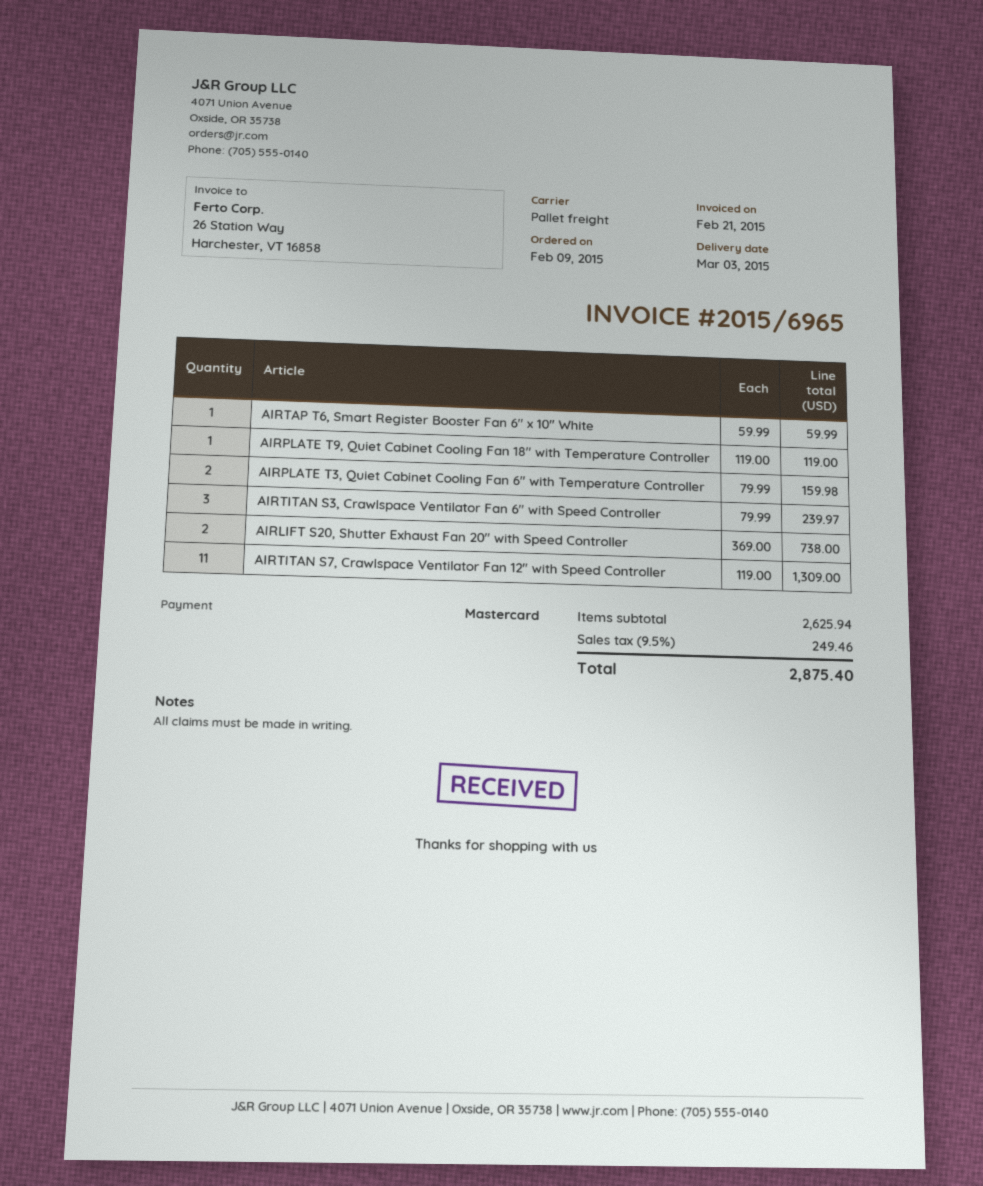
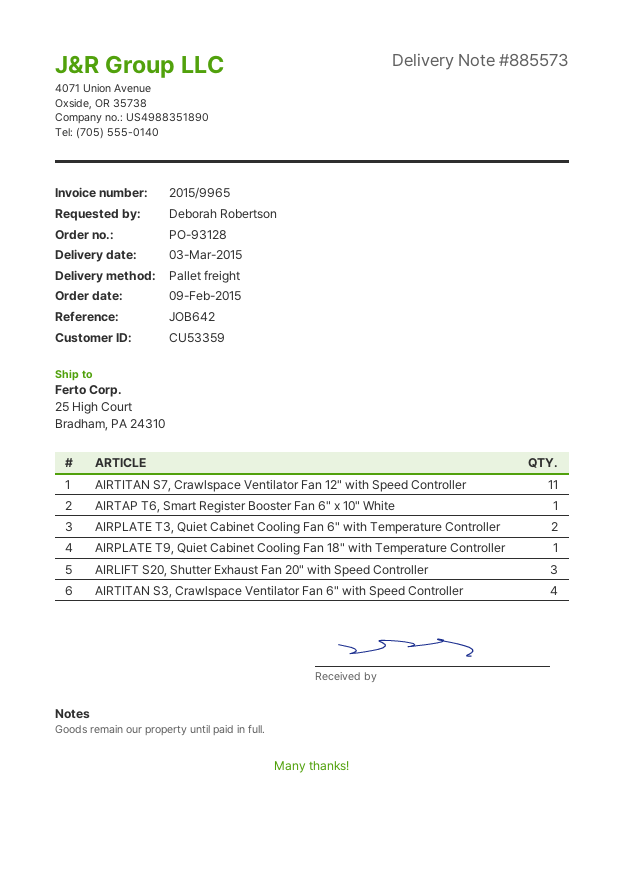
invoice number: 2015/6965 -> 2015/9965
AIRTITAN S3, Crawlspace Ventilator Fan 6" with Speed Controller: 3 -> 4
AIRLIFT S20, Shutter Exhaust Fan 20" with Speed Controller: 2 -> 3

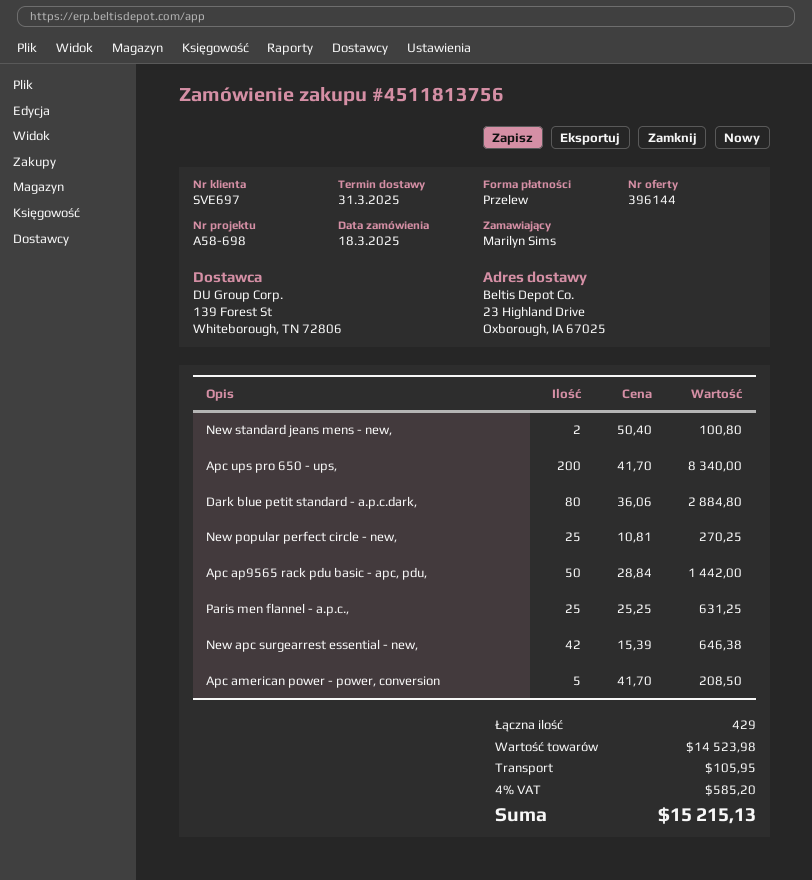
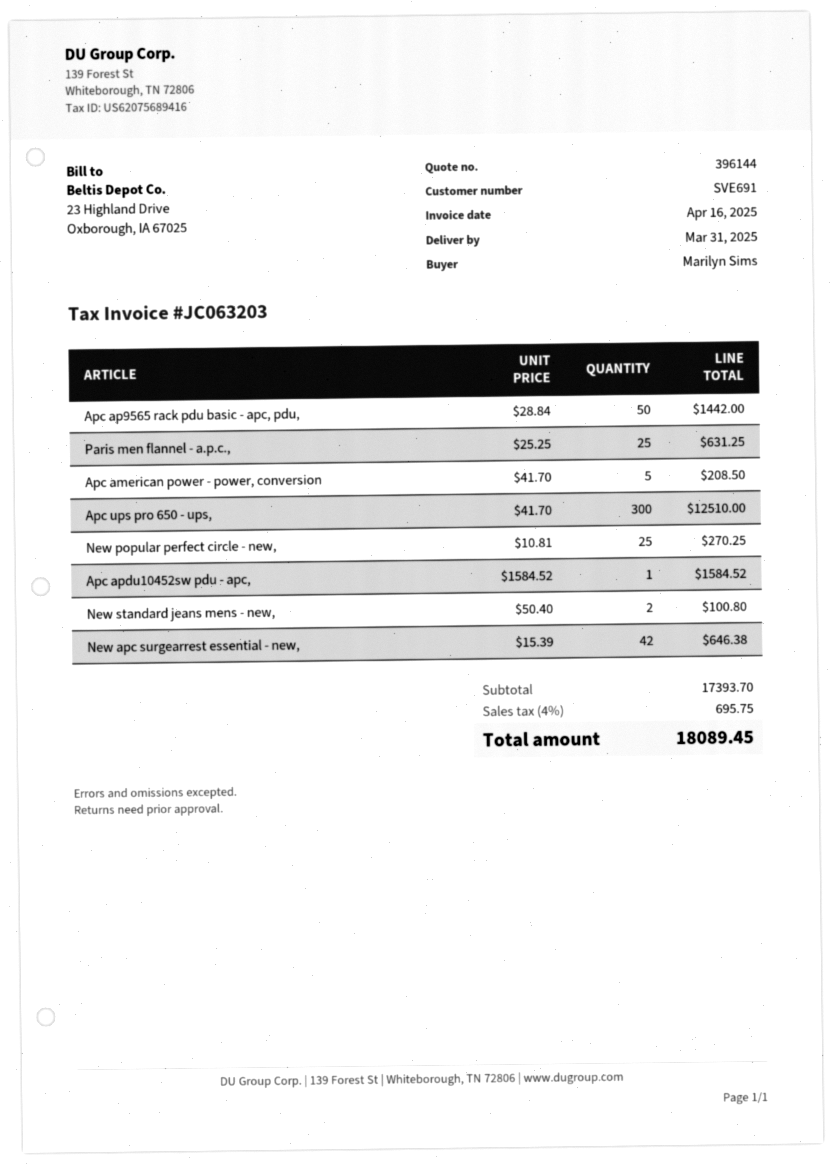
customer number: SVE697 -> SVE691
Apc ups pro 650 - ups,: 200 x 41.70 = 8340.00 -> 300 x 41.70 = 12510.00
Dark blue petit standard - a.p.c.dark,: 80 x 36.06 = 2884.80 -> none
Apc apdu10452sw pdu - apc,: none -> 1 x 1584.52 = 1584.52
subtotal: 14523.98 -> 17393.70
shipping: 105.95 -> none
tax: 4% = 585.20 -> 4% = 695.75
total: 15215.13 -> 18089.45

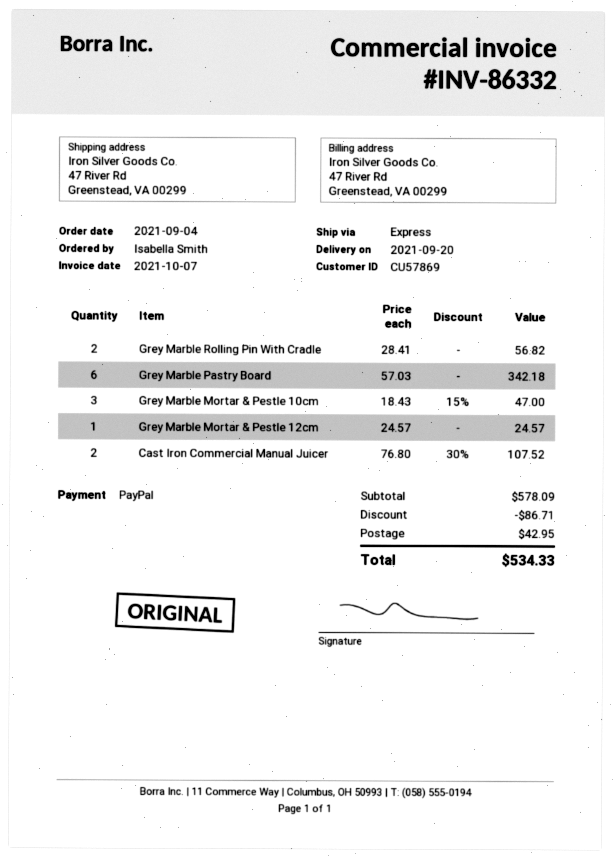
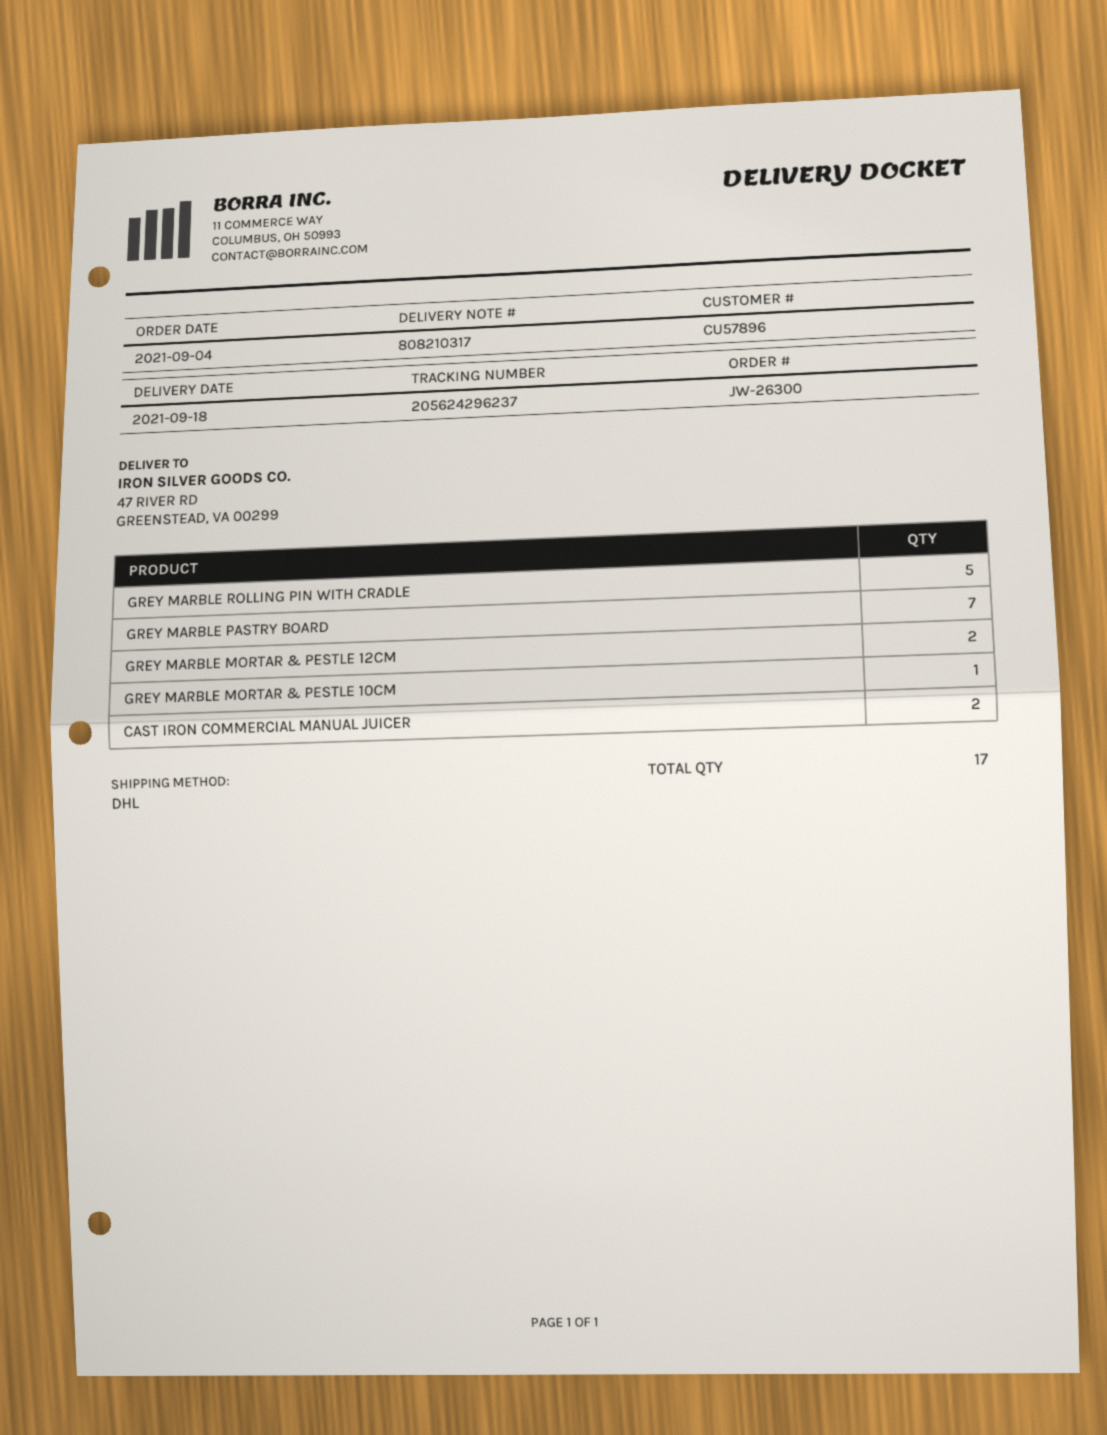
delivery date: 2021-09-20 -> 2021-09-18
customer number: CU57869 -> CU57896
shipping method: express -> DHL
Grey Marble Rolling Pin With Cradle: 2 -> 5
Grey Marble Pastry Board: 6 -> 7
Grey Marble Mortar & Pestle 10cm: 3 -> 1
Grey Marble Mortar & Pestle 12cm: 1 -> 2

----

Repeat each entry above exactly, passing over any images.

--- Exercise answer ---
invoice number: 2015/6965 -> 2015/9965
AIRTITAN S3, Crawlspace Ventilator Fan 6" with Speed Controller: 3 -> 4
AIRLIFT S20, Shutter Exhaust Fan 20" with Speed Controller: 2 -> 3

customer number: SVE697 -> SVE691
Apc ups pro 650 - ups,: 200 x 41.70 = 8340.00 -> 300 x 41.70 = 12510.00
Dark blue petit standard - a.p.c.dark,: 80 x 36.06 = 2884.80 -> none
Apc apdu10452sw pdu - apc,: none -> 1 x 1584.52 = 1584.52
subtotal: 14523.98 -> 17393.70
shipping: 105.95 -> none
tax: 4% = 585.20 -> 4% = 695.75
total: 15215.13 -> 18089.45

delivery date: 2021-09-20 -> 2021-09-18
customer number: CU57869 -> CU57896
shipping method: express -> DHL
Grey Marble Rolling Pin With Cradle: 2 -> 5
Grey Marble Pastry Board: 6 -> 7
Grey Marble Mortar & Pestle 10cm: 3 -> 1
Grey Marble Mortar & Pestle 12cm: 1 -> 2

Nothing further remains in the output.